=== PROMPT ===
Make an exact copy of the records, and keep the pictures out of it.

[Stored items]

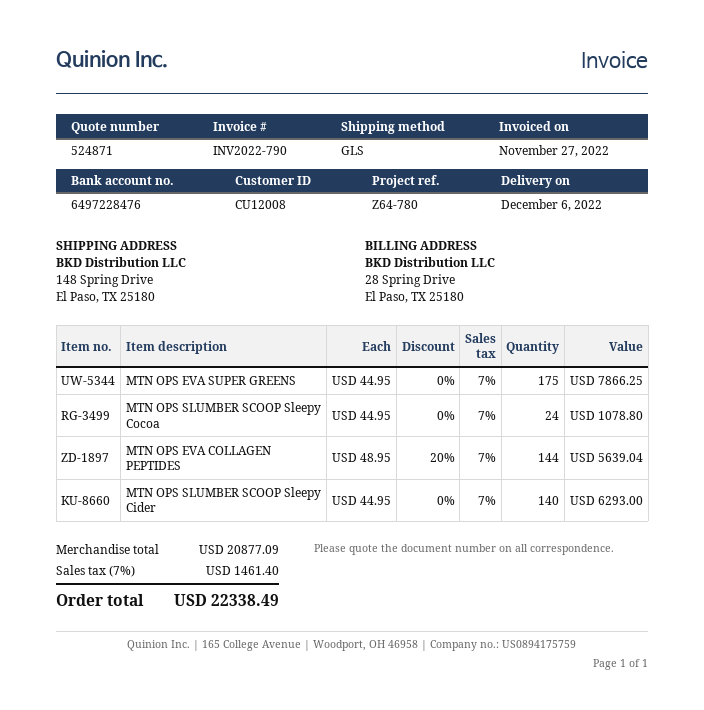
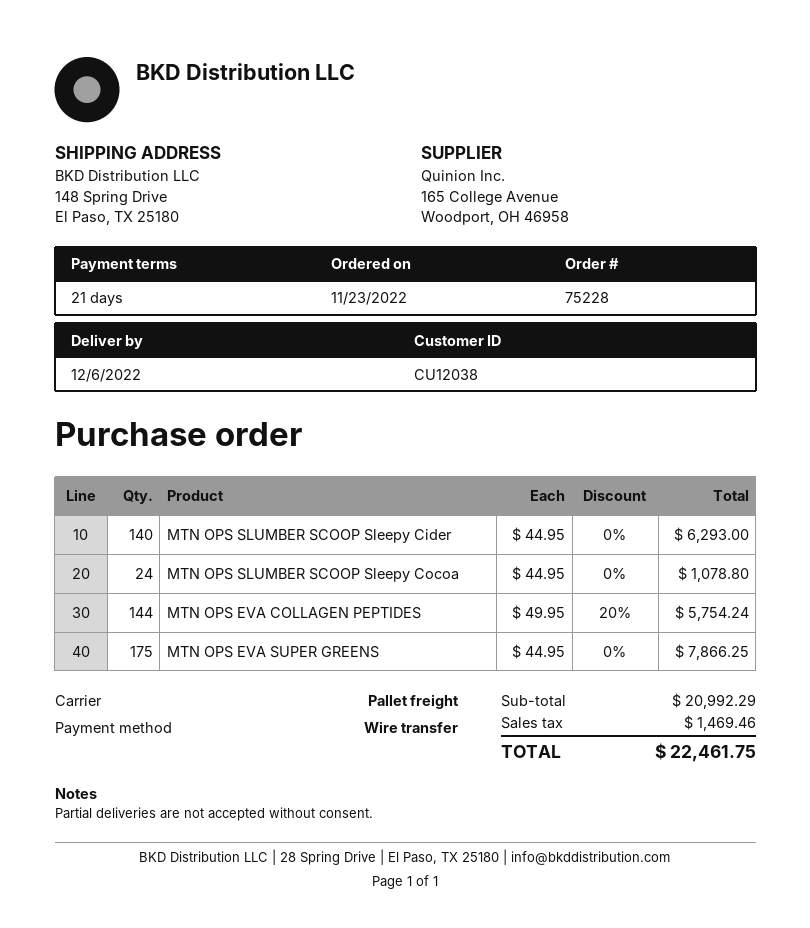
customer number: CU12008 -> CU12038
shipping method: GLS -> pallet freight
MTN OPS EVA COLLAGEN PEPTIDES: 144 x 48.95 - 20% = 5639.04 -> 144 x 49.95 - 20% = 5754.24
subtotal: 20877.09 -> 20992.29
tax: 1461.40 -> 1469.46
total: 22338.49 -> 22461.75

=== OUTPUT OF THE EXERCISE ===
customer number: CU12008 -> CU12038
shipping method: GLS -> pallet freight
MTN OPS EVA COLLAGEN PEPTIDES: 144 x 48.95 - 20% = 5639.04 -> 144 x 49.95 - 20% = 5754.24
subtotal: 20877.09 -> 20992.29
tax: 1461.40 -> 1469.46
total: 22338.49 -> 22461.75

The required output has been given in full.